> **Task brief**
Considering every line below, count those with the word "VERFÜGBAR" and give only the result.

[Before and after images]
******************************
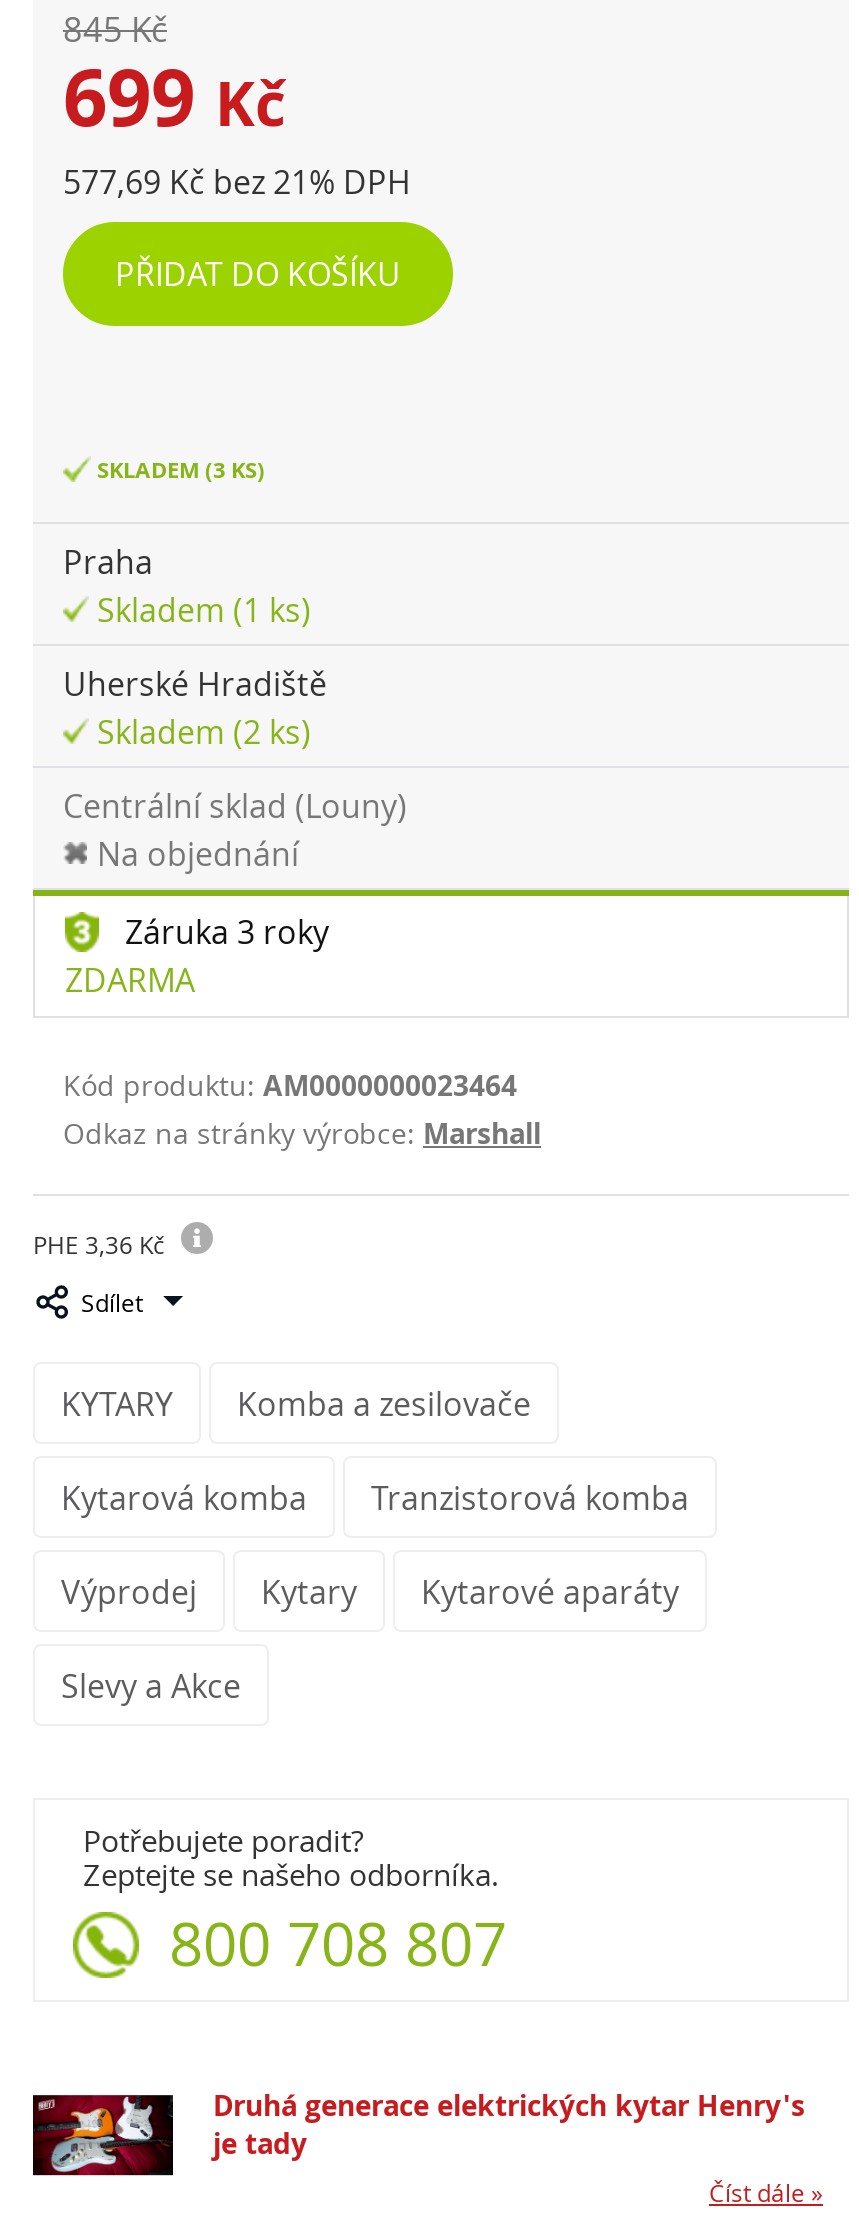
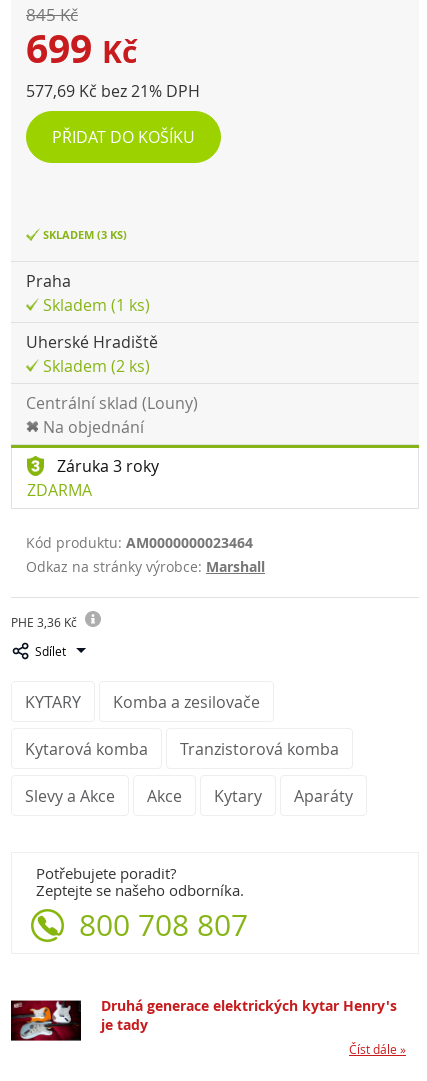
- Výprodej
- Kytary
- Kytarové aparáty

+ Akce
+ Kytary
+ Aparáty
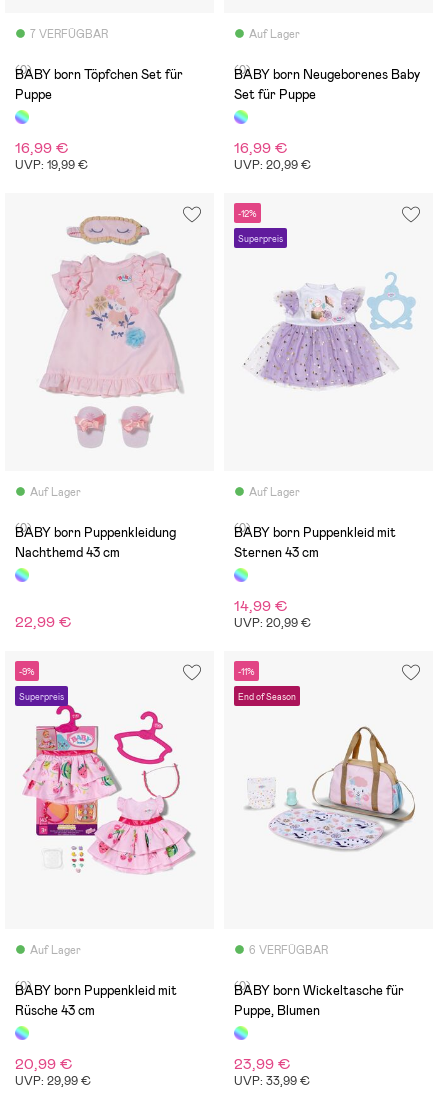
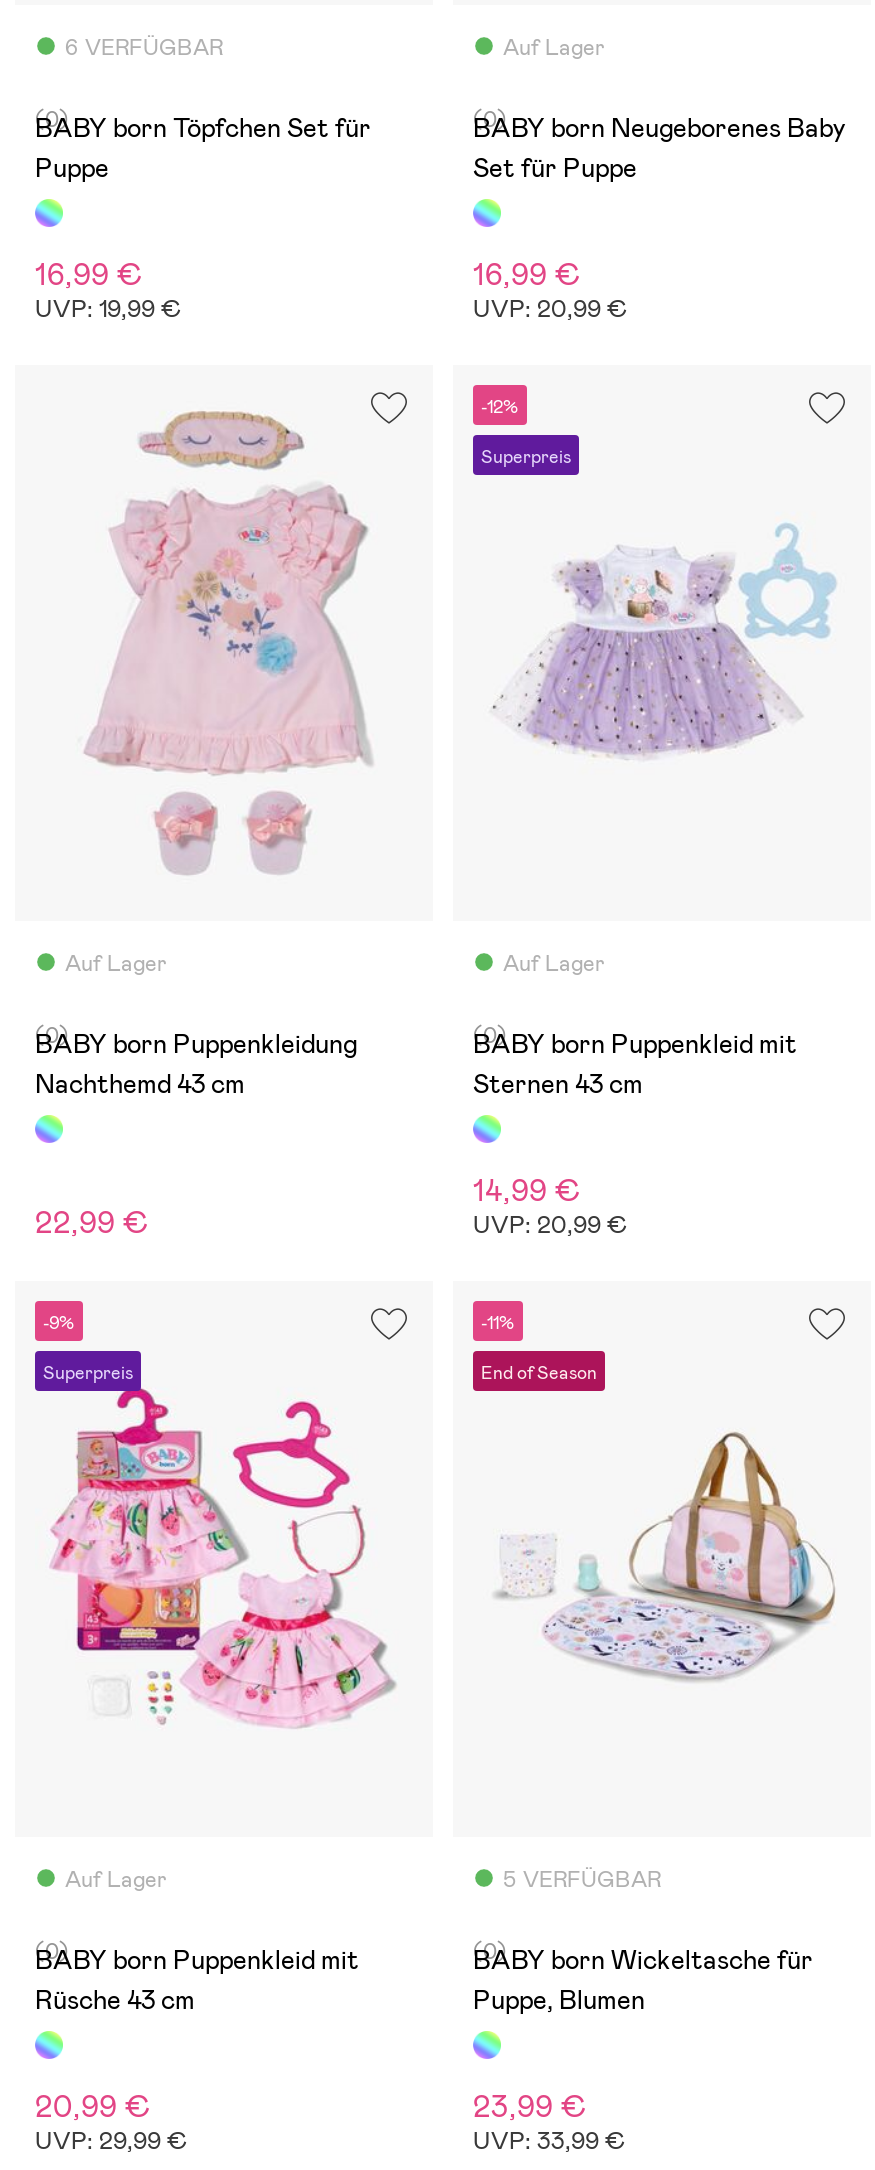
- 7 VERFÜGBAR
+ 6 VERFÜGBAR

- 6 VERFÜGBAR
+ 5 VERFÜGBAR
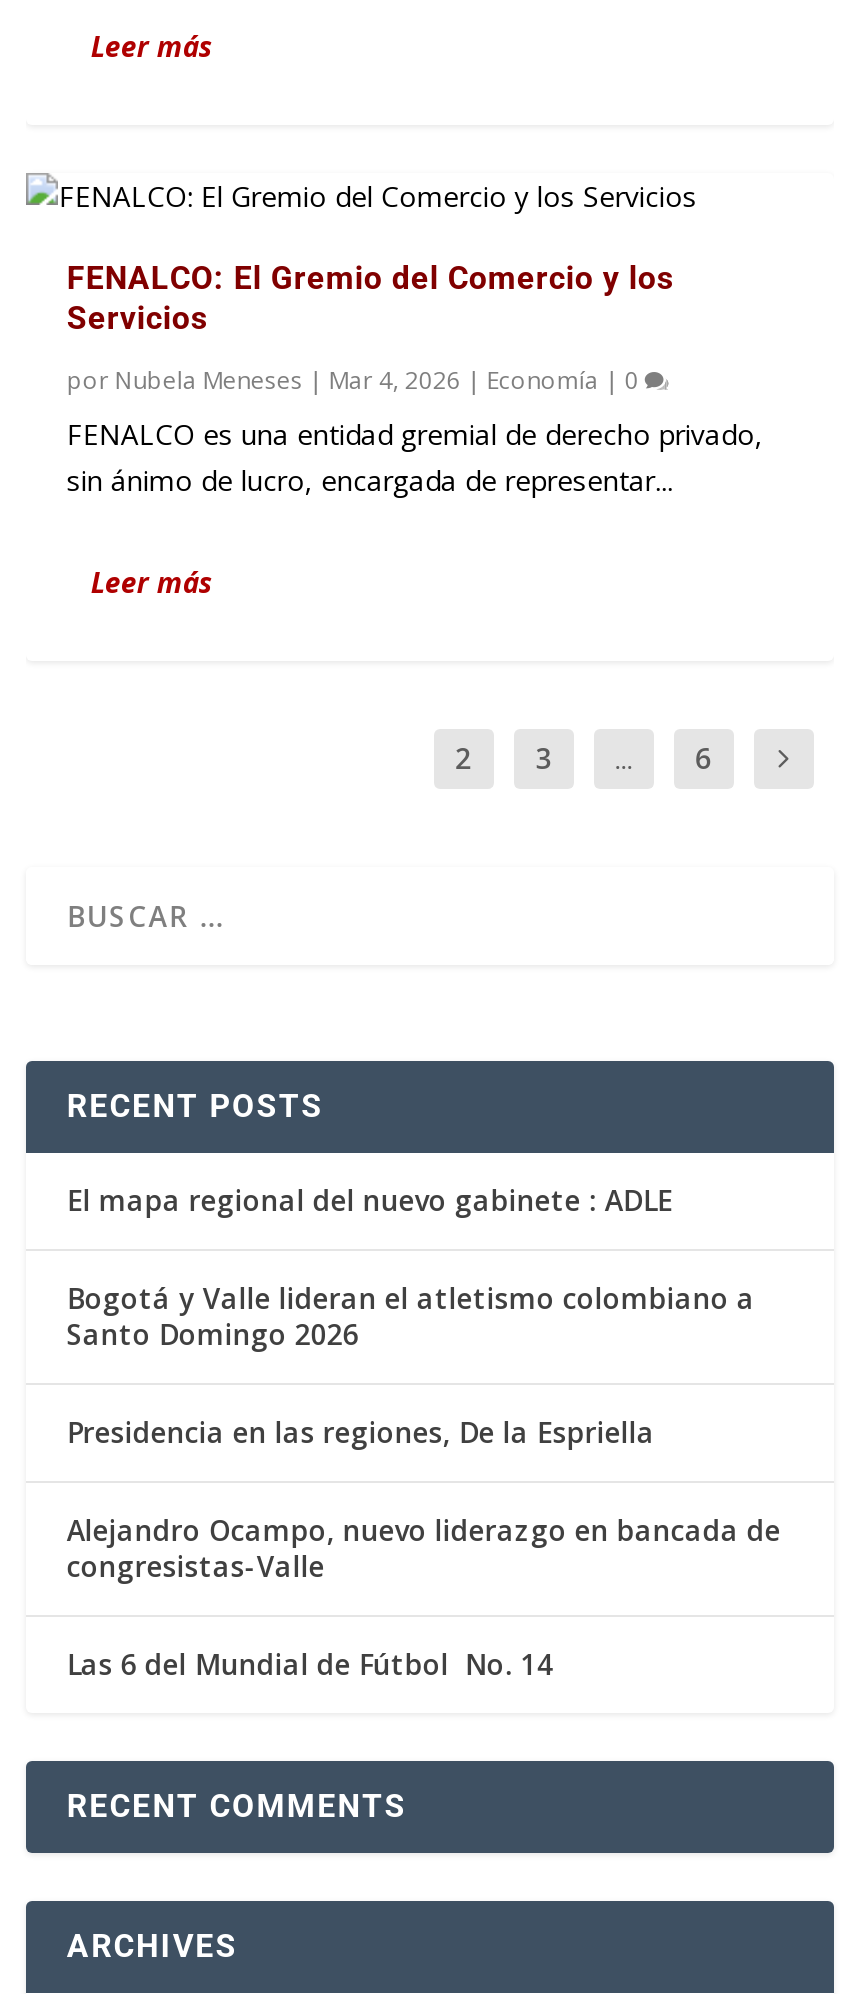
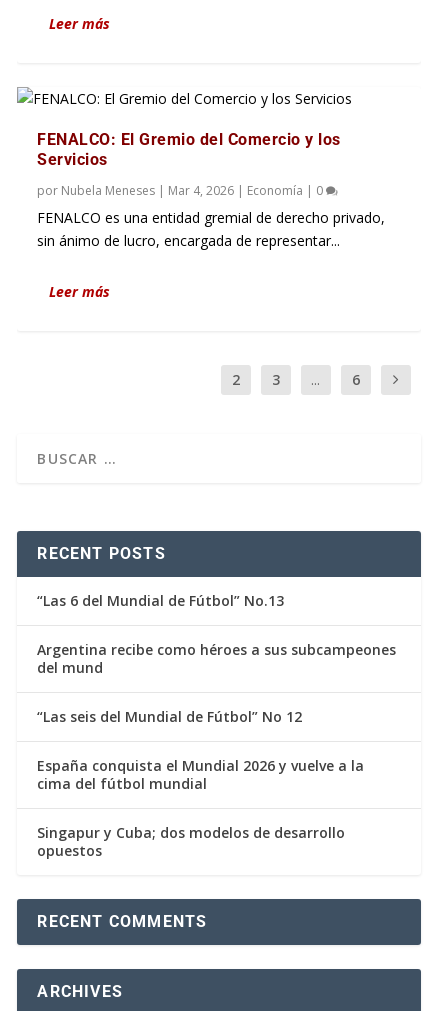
- El mapa regional del nuevo gabinete : ADLE
+ “Las 6 del Mundial de Fútbol” No.13

- Bogotá y Valle lideran el atletismo colombiano a
- Santo Domingo 2026
+ Argentina recibe como héroes a sus subcampeones
+ del mund

- Presidencia en las regiones, De la Espriella
+ “Las seis del Mundial de Fútbol” No 12

- Alejandro Ocampo, nuevo liderazgo en bancada de
- congresistas-Valle
+ España conquista el Mundial 2026 y vuelve a la
+ cima del fútbol mundial

- Las 6 del Mundial de Fútbol No. 14
+ Singapur y Cuba; dos modelos de desarrollo
+ opuestos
******************************
> **Solved exercise**
4